WHAT YOU SHOULD DO:
Show only those lines of the entries where the string "shipping" is found.

(Edit difference data)

───

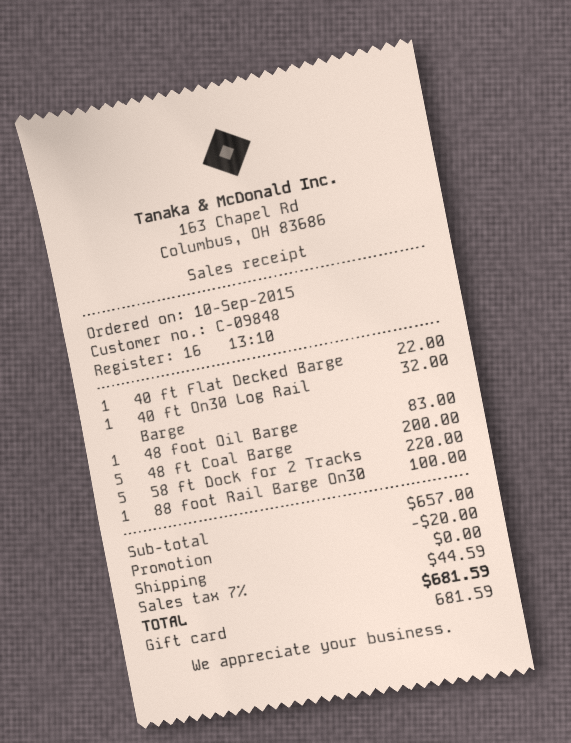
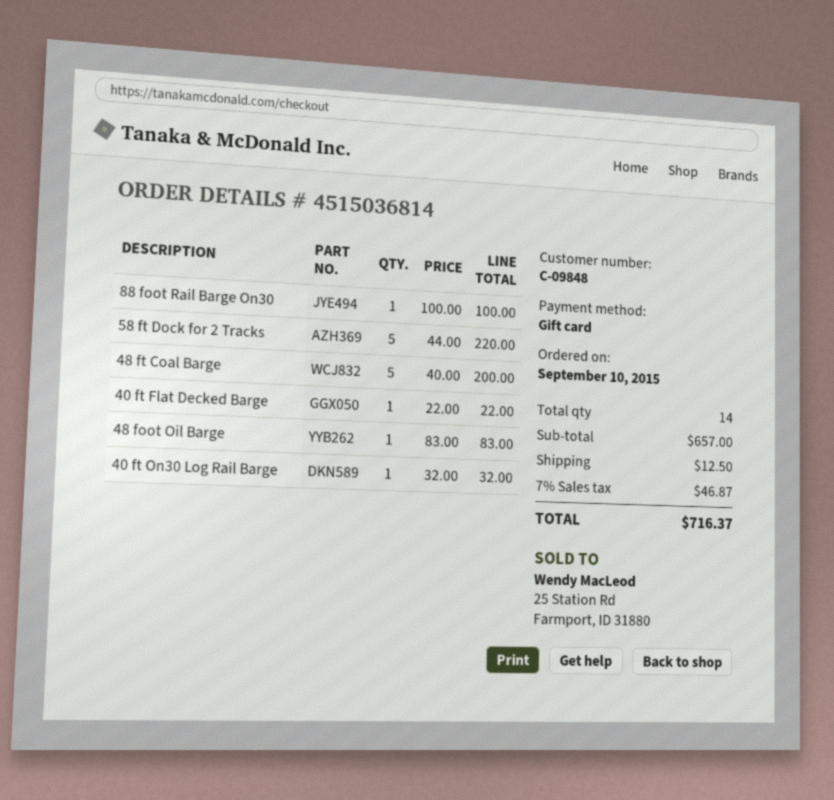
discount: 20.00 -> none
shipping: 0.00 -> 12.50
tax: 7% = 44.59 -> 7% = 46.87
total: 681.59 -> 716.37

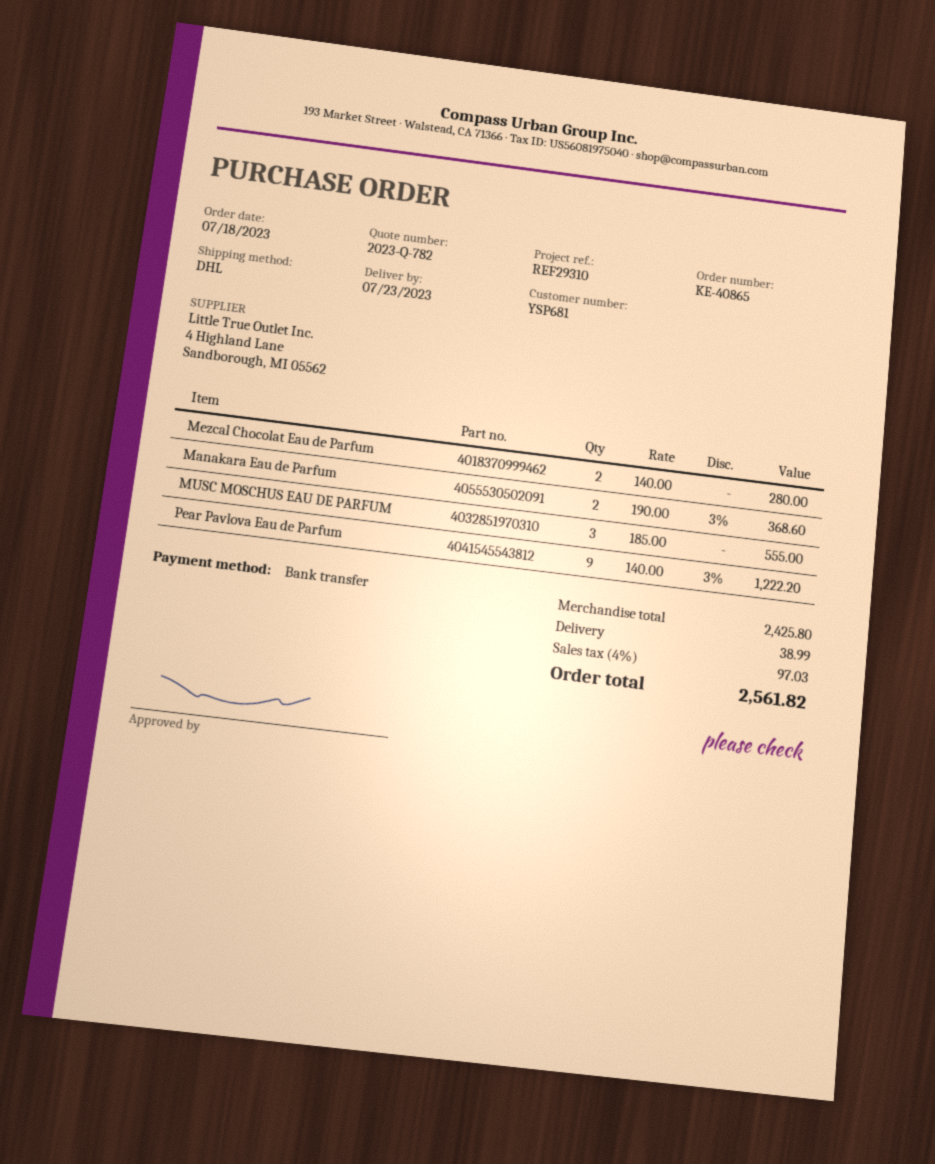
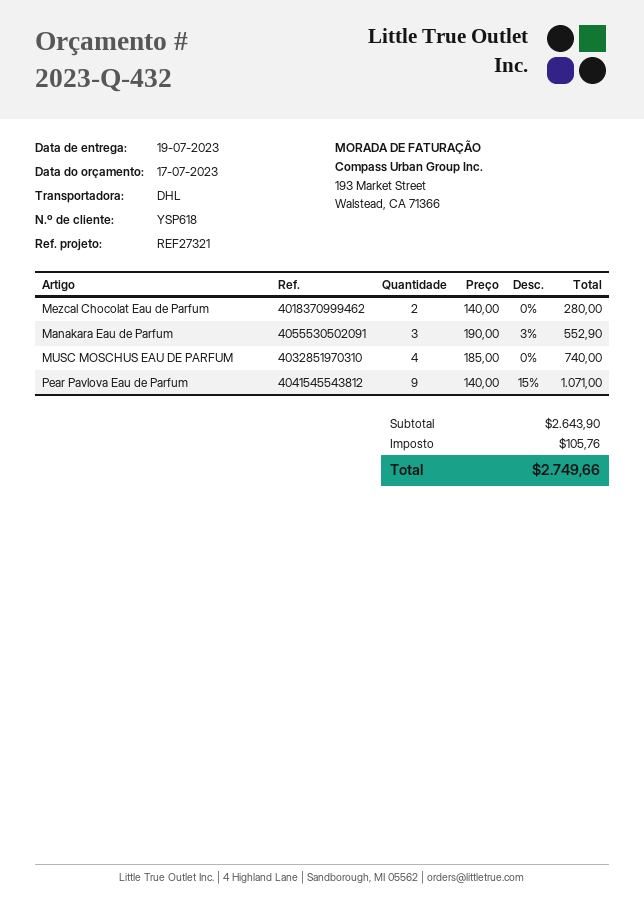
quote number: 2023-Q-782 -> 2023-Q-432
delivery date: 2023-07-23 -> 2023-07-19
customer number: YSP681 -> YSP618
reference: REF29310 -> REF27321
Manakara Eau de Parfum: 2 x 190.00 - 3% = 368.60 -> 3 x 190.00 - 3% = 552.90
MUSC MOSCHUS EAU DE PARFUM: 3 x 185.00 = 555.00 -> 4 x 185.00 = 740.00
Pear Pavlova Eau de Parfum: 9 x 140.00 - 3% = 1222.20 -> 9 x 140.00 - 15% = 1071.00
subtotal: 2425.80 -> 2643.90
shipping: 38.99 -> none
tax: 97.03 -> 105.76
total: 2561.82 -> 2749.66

───

OUTPUT BELOW:
shipping: 0.00 -> 12.50
shipping: 38.99 -> none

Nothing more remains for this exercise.